The means for generating includes means for generating, by a
computer processor, of the remote electronic device a voice command
corresponding to the extracted text.
[0022] A computer program product for enabling speech commands in
an application for execution by a computer processor includes a
computer-readable storage medium comprising code for: (i)
identifying a user interaction element within a resource of the
application; (ii) extracting text associated with the identified
user interaction element; (iii) generating a voice command
corresponding to the extracted text; and (iv) adding the generated
voice command to a grammar associated with the application.
[0023] In various embodiments, the code is for: detecting a speech
input from a user; comparing the detected speech input to the
grammar associated with the application; and performing an action
if the detected speech input matches the grammar. The action
corresponds to a generated voice command of the grammar matching
the detected speech input.
[0024] In various embodiments, the code is for transmitting the
resource of the application to a remote electronic device. The
identifying includes identifying, by a computer processor of the
remote electronic device, a user interaction element within the
resource of the application. The extracting includes extracting, by
the computer processor of the remote electronic device, text
associated with the identified user interaction element. The
generating includes generating, by the computer processor, of the
remote electronic device a voice command corresponding to the
extracted text.
[0025] In various embodiments, the code is for transmitting the
identified user interaction element to a remote electronic device.

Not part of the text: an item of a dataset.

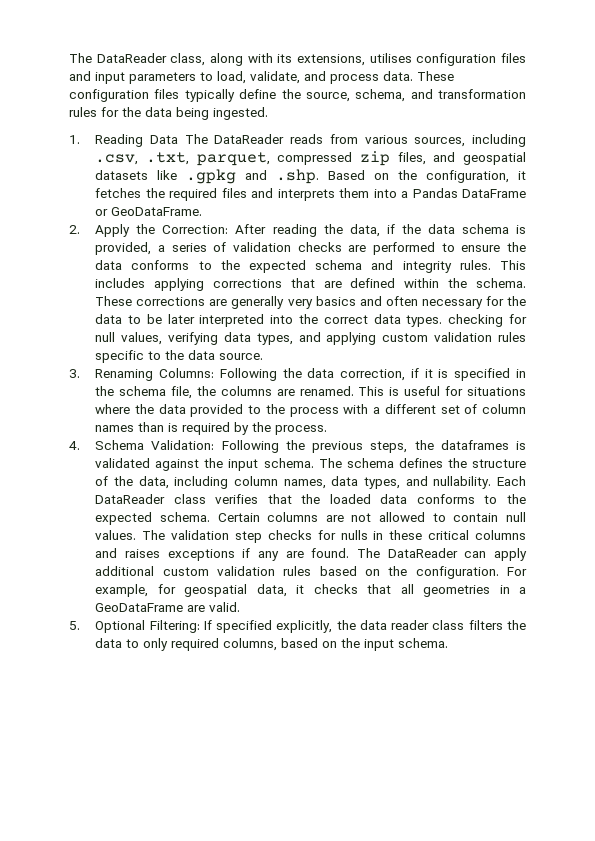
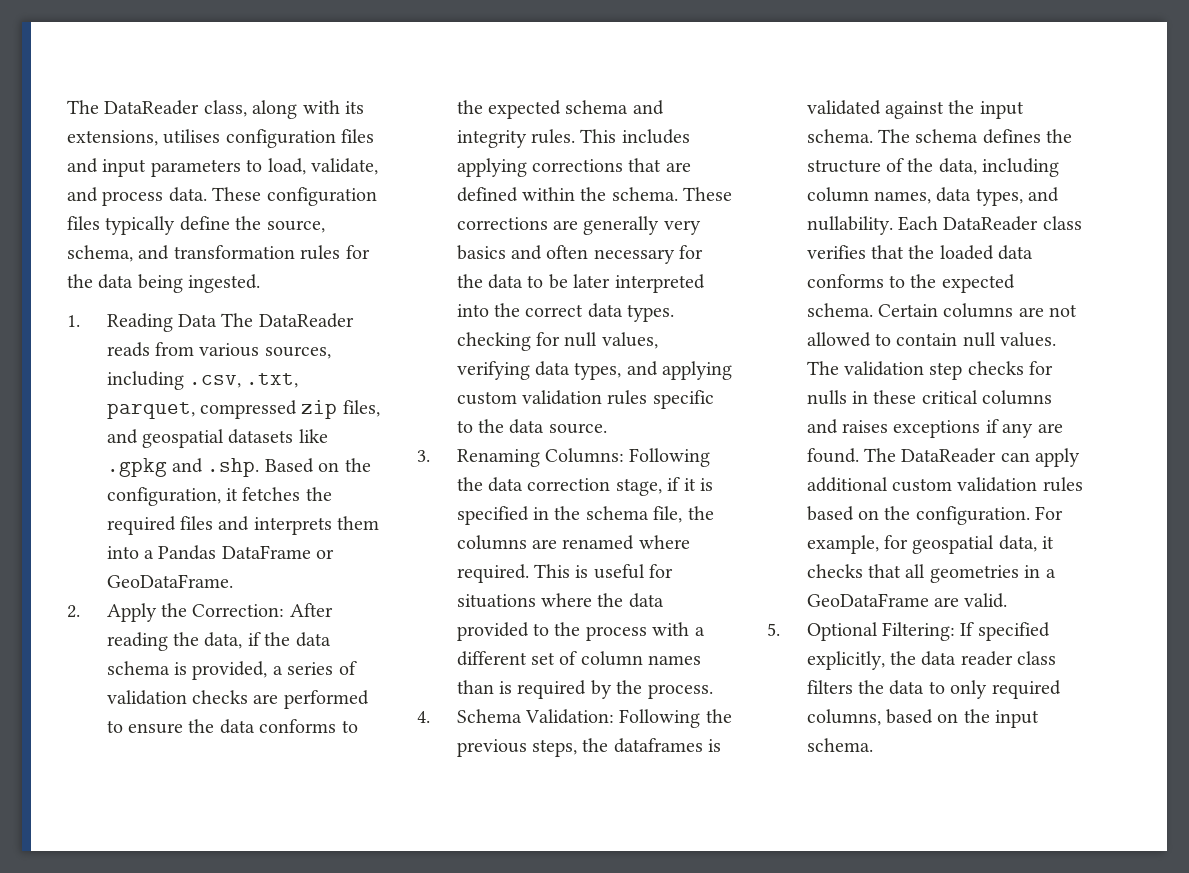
- 3. Renaming Columns: Following the data correction, if it is specified in the schema file, the columns are renamed.
+ 3. Renaming Columns: Following the data correction stage, if it is specified in the schema file, the columns are renamed where required.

The extracting includes extracting, by the computer processor of
the remote electronic device, text associated with the identified
user interaction element. The generating includes generating, by
the computer processor, of the remote electronic device a voice
command corresponding to the extracted text.
[0026] In various embodiments, the code is for transmitting the
extracted text to a remote electronic device. The generating
includes generating, by a computer processor, of the remote
electronic device a voice command corresponding to the extracted
text.
[0027] An apparatus for enabling speech commands in an application
includes a processor configured for, but is not limited to any one
or combination of: (i) identifying a user interaction element
within a resource of the application; (ii) extracting text
associated with the identified user interaction element; (iii)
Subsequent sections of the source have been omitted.